新闻组是 Usenet 上的讨论组，在网络真正起飞之前的 80 年代和 90 年代很流行。该数据集包括 18,000 个新闻组帖子和 20 个主题。

# 这里直接下载会出现forbidden 403的情况,所以我手动下载了数据集用load_files读取
categories = ['alt.atheism', 'talk.religion.misc', 'comp.graphics', 'sci.space']
remove = ('headers', 'footers', 'quotes')
train_data_folder = './20news-bydate/20news-bydate-train'
test_data_folder = './20news-bydate/20news-bydate-test'
newsgroups_train = load_files(train_data_folder, categories=categories, encoding='utf-8', decode_error='ignore')
newsgroups_test = load_files(test_data_folder, categories=categories, encoding='utf-8', decode_error='ignore')
# newsgroups_train = fetch_20newsgroups(subset='train', categories=categories, remove=remove)
# newsgroups_test = fetch_20newsgroups(subset='test', categories=categories, remove=remove)

newsgroups_train.filenames.shape, newsgroups_train.target.shape

((2034,), (2034,))

我们来看一个数据。你能猜出消息属于哪一类吗？

print("\n".join(newsgroups_train.data[:1]))

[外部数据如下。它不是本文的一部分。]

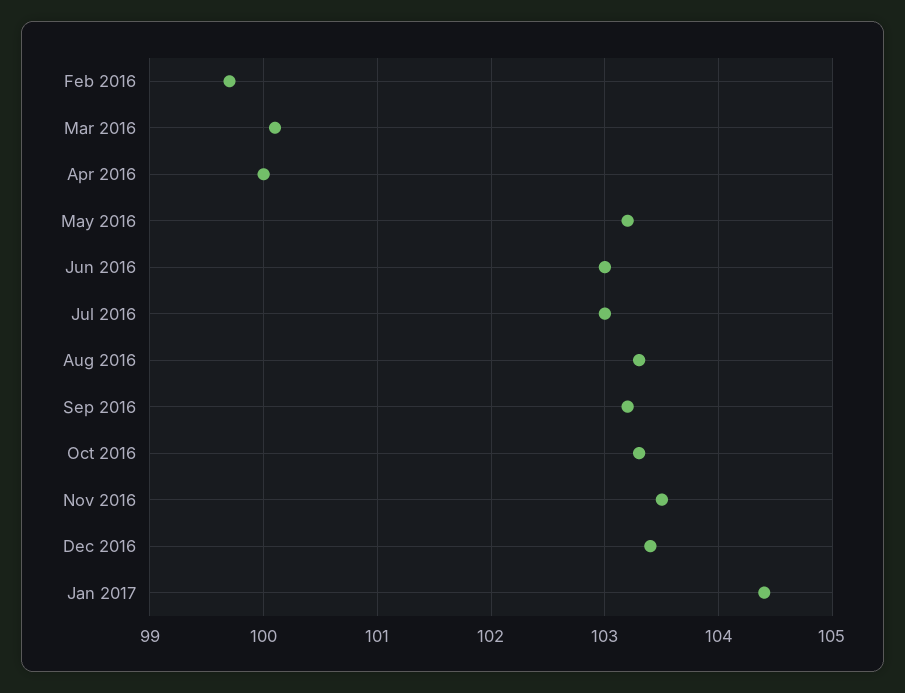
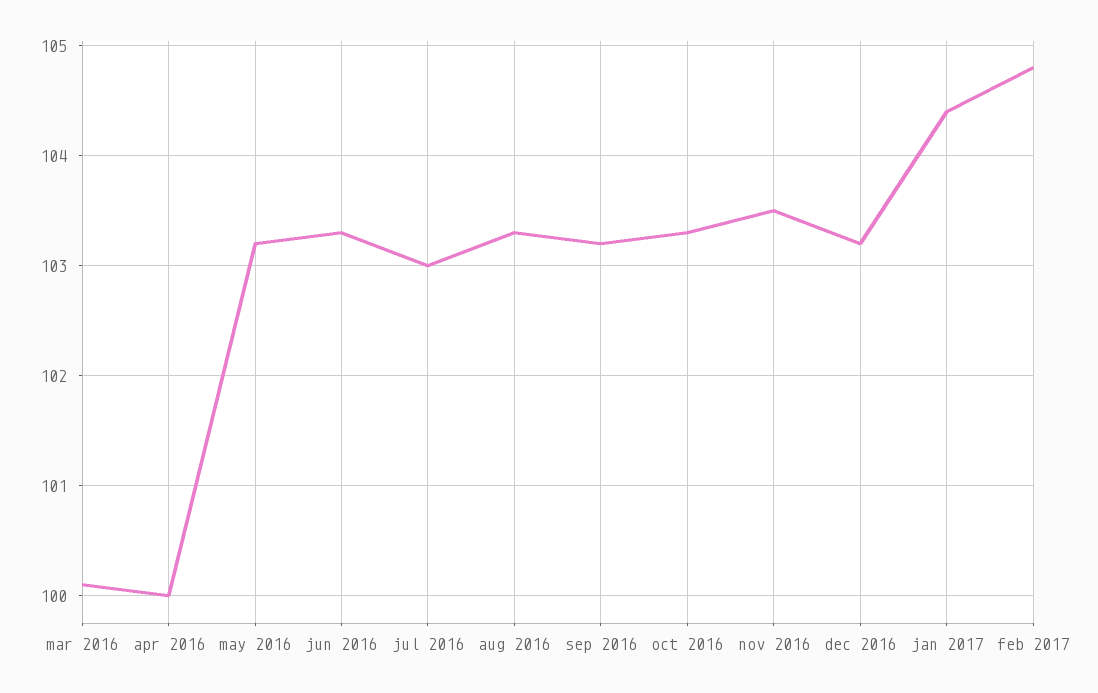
Feb 2016: 99.7 -> none
Jun 2016: 103 -> 103.3
Dec 2016: 103.4 -> 103.2
feb 2017: none -> 104.8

From: fineman@stein2.u.washington.edu (Twixt your toes)
Subject: Anyone know use "rayshade" out there?
Organization: University of Washington
Lines: 12
NNTP-Posting-Host: stein2.u.washington.edu
Keywords: rayshade, uw.

I'm using "rayshade" on the u.w. computers here, and i'd like input
from other users, and perhaps swap some ideas.  I could post
uuencoded .gifs here, or .ray code, if anyone's interested.  I'm having
trouble coming up with colors that are metallic (i.e. brass, steel)
from the RGB values.

If you're on the u.w. machines, check out "~fineman/rle.files/*.rle" on 
stein.u.washington.edu for some of what i've got.  

dan

np.array(newsgroups_train.target_names)[newsgroups_train.target[:3]]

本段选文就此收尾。